Im Skilpturenpark des Hauses am Wannsee steht ein die Bushaltestelle mit Bett, Küche, Tisch, Stuhl, Regal, Toilette, Tür, Licht, Strom, Wasser, Foto: Jörg Hejka

„B-Seite“ heißt die Ausstellung des Konzeptkünstlers Michael Sailstorfer, die ab Freitag, 5. September, im Haus am Waldsee zu sehen ist.

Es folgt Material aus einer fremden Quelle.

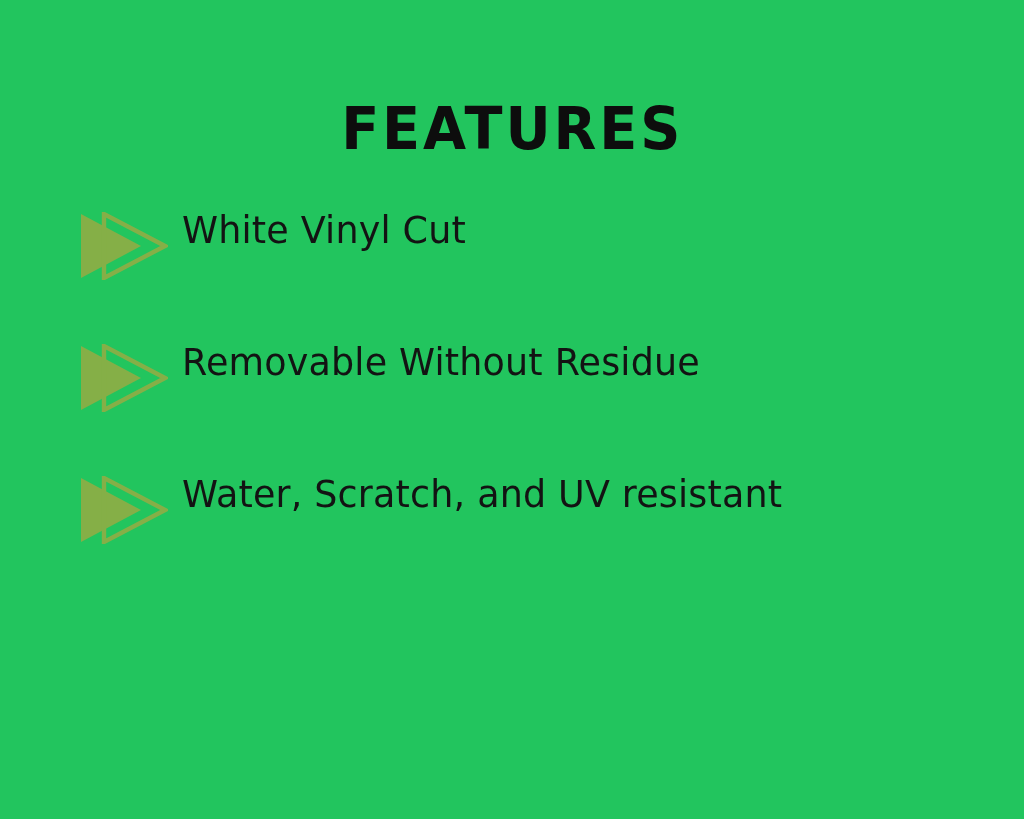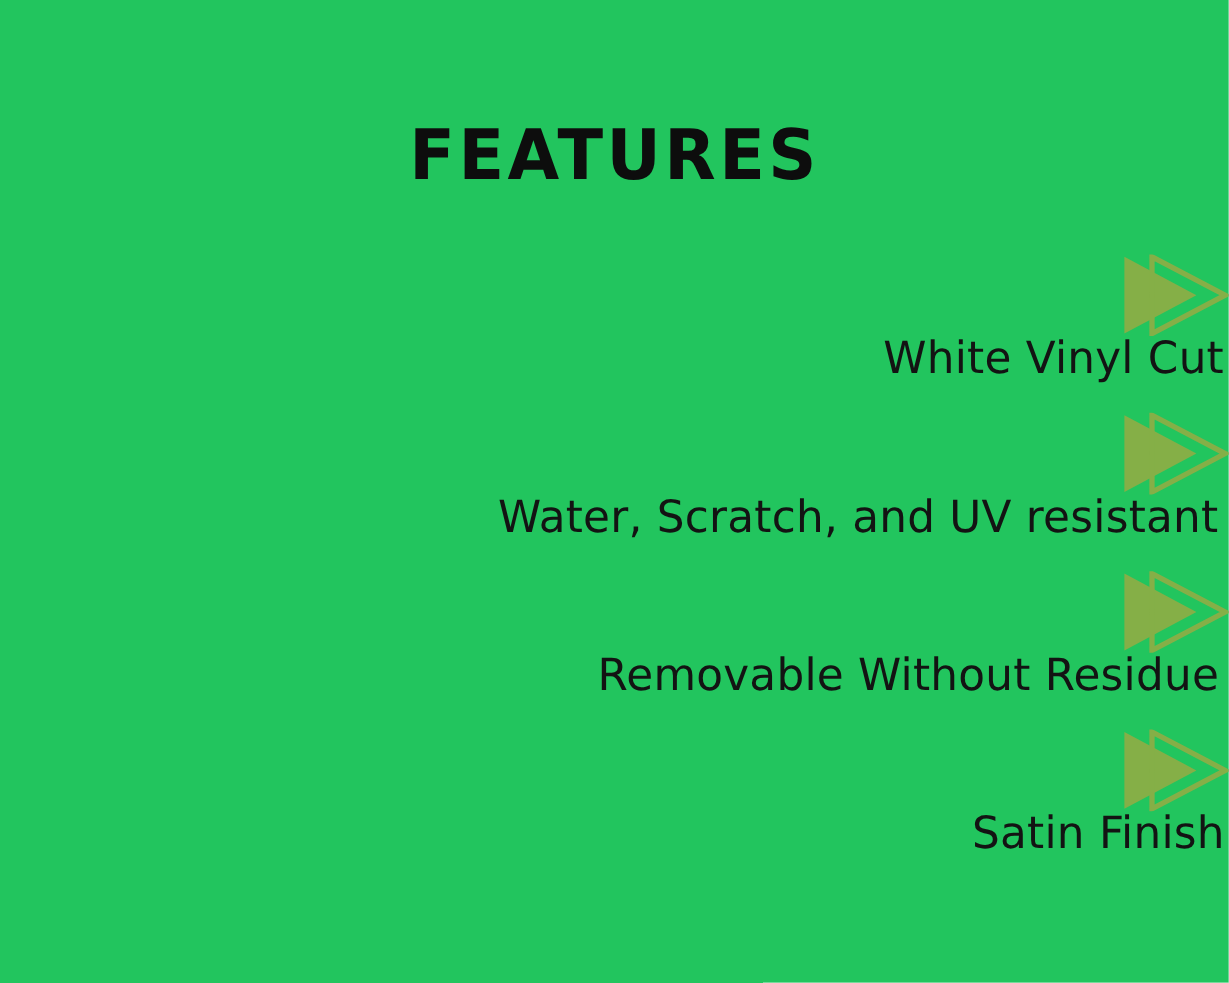--- a/index.html
+++ b/index.html
@@ -56,10 +56,9 @@
     position: relative;
     height: 132px;
     display: flex;
-    align-items: flex-end;
+    align-items: flex-start;
     padding-left: 80px;
     box-sizing: border-box;
-    flex-direction: column;
   }
 
   .chevron-icon {

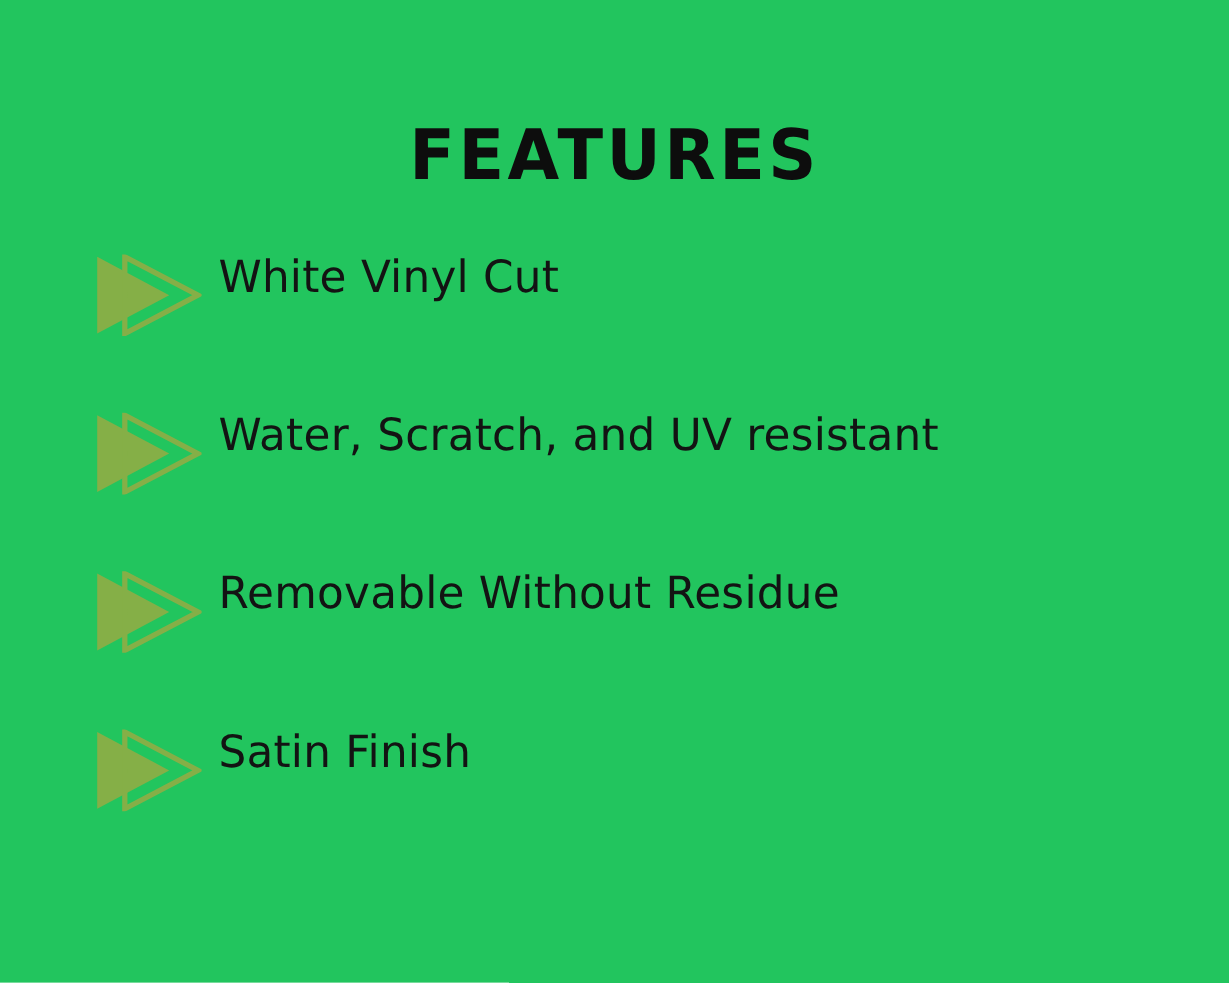--- a/index.html
+++ b/index.html
@@ -110,7 +110,7 @@
           <polygon points="24,2 24,66 85,34" fill="none" stroke="#85AF47" stroke-width="4.4" stroke-linejoin="miter"></polygon>
         </svg>
       </span>
-      <span class="feature-text">Water, Scratch, and UV resistant</span>
+      <span class="feature-text">Removable Without Residue</span>
     </div>
 
     <div class="feature-row">
@@ -120,7 +120,7 @@
           <polygon points="24,2 24,66 85,34" fill="none" stroke="#85AF47" stroke-width="4.4" stroke-linejoin="miter"></polygon>
         </svg>
       </span>
-      <span class="feature-text">Removable Without Residue</span>
+      <span class="feature-text">Water, Scratch, and UV resistant</span>
     </div>
 
     <div class="feature-row">

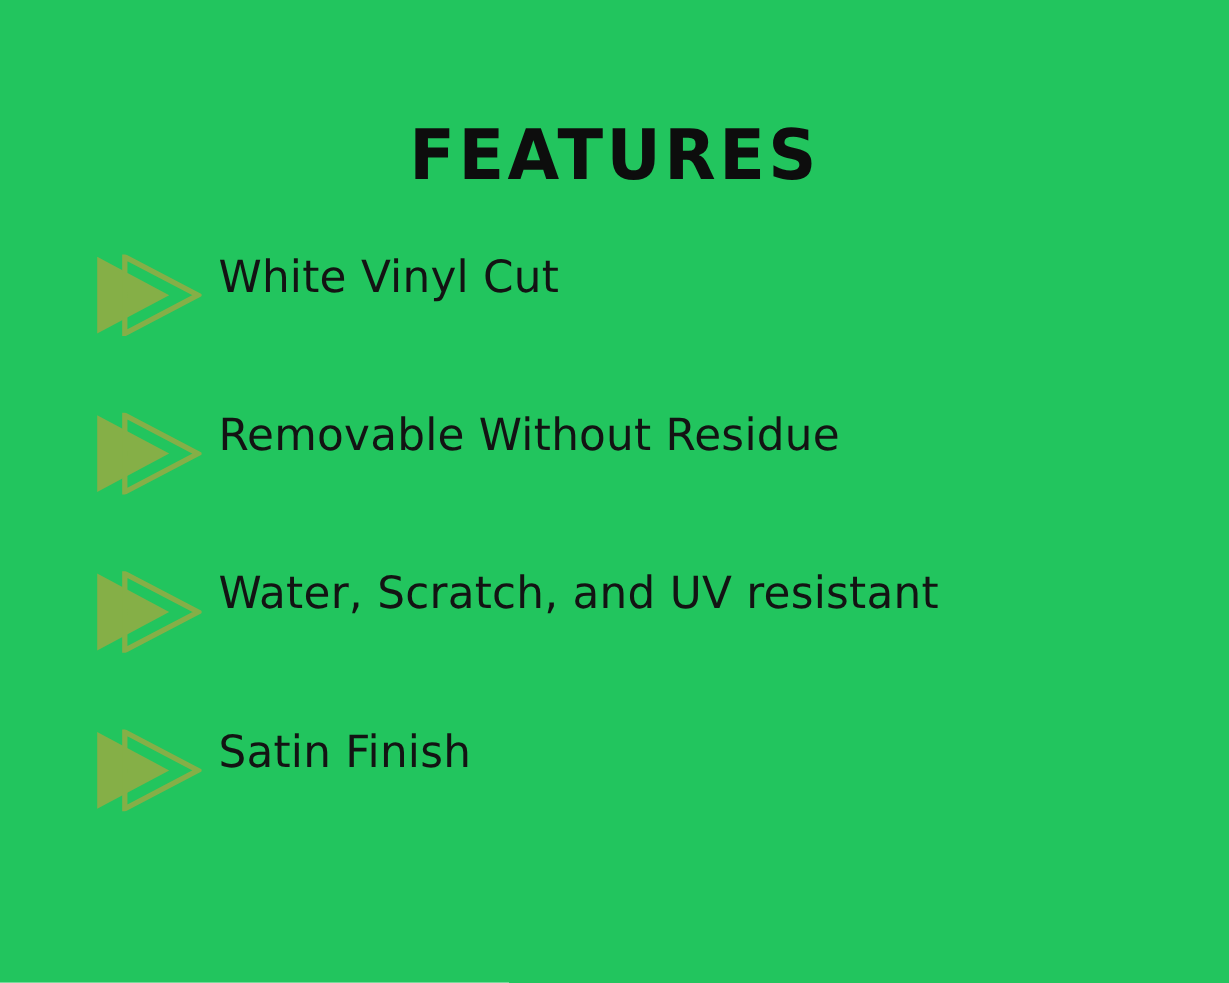--- a/index.html
+++ b/index.html
@@ -123,15 +123,6 @@
       <span class="feature-text">Water, Scratch, and UV resistant</span>
     </div>
 
-    <div class="feature-row">
-      <span class="chevron-icon">
-        <svg viewBox="0 0 88 68" width="88" height="68" xmlns="http://www.w3.org/2000/svg">
-          <polygon points="1,2 1,66 61,34" fill="#85AF47"></polygon>
-          <polygon points="24,2 24,66 85,34" fill="none" stroke="#85AF47" stroke-width="4.4" stroke-linejoin="miter"></polygon>
-        </svg>
-      </span>
-      <span class="feature-text">Satin Finish</span>
-    </div>
 
   </div>
 </div>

Sailstorfer arbeitet  mit Objekten der Natur, der Technik, dem  urbanen Raum und der Kunstgeschichte. Er greift zu Gegenständen, die er mit  neuer Bedeutung auflädt: Bäume werden zu Wurfgeschossen, Bushaltestellen zu Einzimmerwohnungen, Waldstücke zu konstruktivistischer Kunst, Straßenlaternen  zu funkensprühenden Liebespaaren, Traktorreifen zu Wolken über dem New Yorker Central Park. Sailstorfer hat alte Polizeiuniformen zu Teppichen verwebt, ein Wohnhaus in ein Sofa und eine Kegelbahn verwandelt und festgehalten, wie sich eine Hütte  im eigenen Ofen selbst verbrennt.

Der Künstler entzieht den Dingen ihren ursprünglichen Zweck, zerlegt, deformiert, adaptiert und setzt die Dinge neu  zusammen, um zu kraftvollen Installationen zu finden, die vor allem das  Transformationspotenzial, das in den Gegenständen unseres unmittelbaren Alltags steckt, sichtbar machen. Diese Objekte präsentiert er physisch im  Ausstellungsraum, oder führt sie als prozesshaft-performative Videoarbeit  vor. Umkehr- und Umdeutungsstrategien werden sichtbar, mit denen Sailstorfer  Funktionen aufgreift, zu Ende denkt und ad absurdum führt. So schafft der  Künstler neue und überraschende Identitäten.

Im Jahr 2001 erwarb Sailstorfer in seiner niederbayerischen Heimat einige ausgediente Bushaltehäuschen, die er als bewohnbare Zimmer einrichtete. Unter  dem Titel: „Wohnen mit Verkehrsanbindung“ veranlasst die fünfteilige Arbeit  neu über das Warten, die Zeit, den Raum, das Wohnen und das Unterwegssein  nachzudenken.Seit 2010 befindet sich eine dieser Bushaltestellen mit  Wartehäuschen im Skulpturenpark des Hauses am Waldsee.

"Drei falsche Perser" sind in der Ausstellung zu sehen. Foto: Michael Sailstorfer

Mit seinen Unterwasserskulpturen unternimmt der Künstler 2007 einen Ausflug in die Stille, wie schwerelos  wirkende Unterwasserwelt und installiert dort Klassiker der Bildhauerei des 20. Jahrhunderts als wären es Fundstücke aus einem gesunkenen Schiff. Allein durch die ungewöhnliche Platzierung der Objekte werden sie zu Emotionsträgern, die  überraschen und neu über Präsentation und Bewahrung von Kunstwerken im  musealen Raum nachdenken lassen.

Sailstorfer steigert seine Arbeiten gern slapstickartig bis zum Absurden. Immer wieder fragt er nach unserem Verhältnis zu den Dingen, die uns wie selbstverständlich umgeben. Unter der Phantasie des Künstlers entfalten sie  überraschend neue Seiten, die nicht nur zum Schmunzeln, sondern zum Anders- und Weiterdenken anregen.

In der Ausstellung im Haus am Waldsee werden Arbeiten aus den vergangenen zehn Jahren zu sehen sein, die bisher kaum öffentlich gezeigt wurden. Darunter eine 2013 entstandene Konstellation mit Bohrer: Bohrköpfe in Form
von verkleinerten Skulpturen, wie zum Beispiel der Freiheitsstatue in New York, werden von einem Ausstellungsraum in den anderen getrieben. Während des Bohrvorgangs verändert sich die Gestalt der Skulptur durch den Widerstand der
Wand. Ort und Vorgang verleihen der Plastik sozusagen den letzten Schliff.

Sailstorfer bezieht sich in seinen Werken immer wieder auf die jüngere und ältere Kunstgeschichte. Vor diesem Hintergrund hat er seit Anfang der 2000er Jahre ein bedeutendes Oeuvre geschaffen, das international wahrgenommen wird  und eine eigenständige Position im zeitgenössischen Diskurs der Bildhauerei  markiert.

Zur Austellung, die bis zum 9. November im Haus am Waldsee gezeigt wird, gehört ein umfangreiches Begleitprogramm mit Führunen und Gesprächen. Zu sehen ist die Schau dienstags bis sonntags von 11 bis 18 Uhr, der Eintritt kostet sieben, ermäßigt fünf Euro.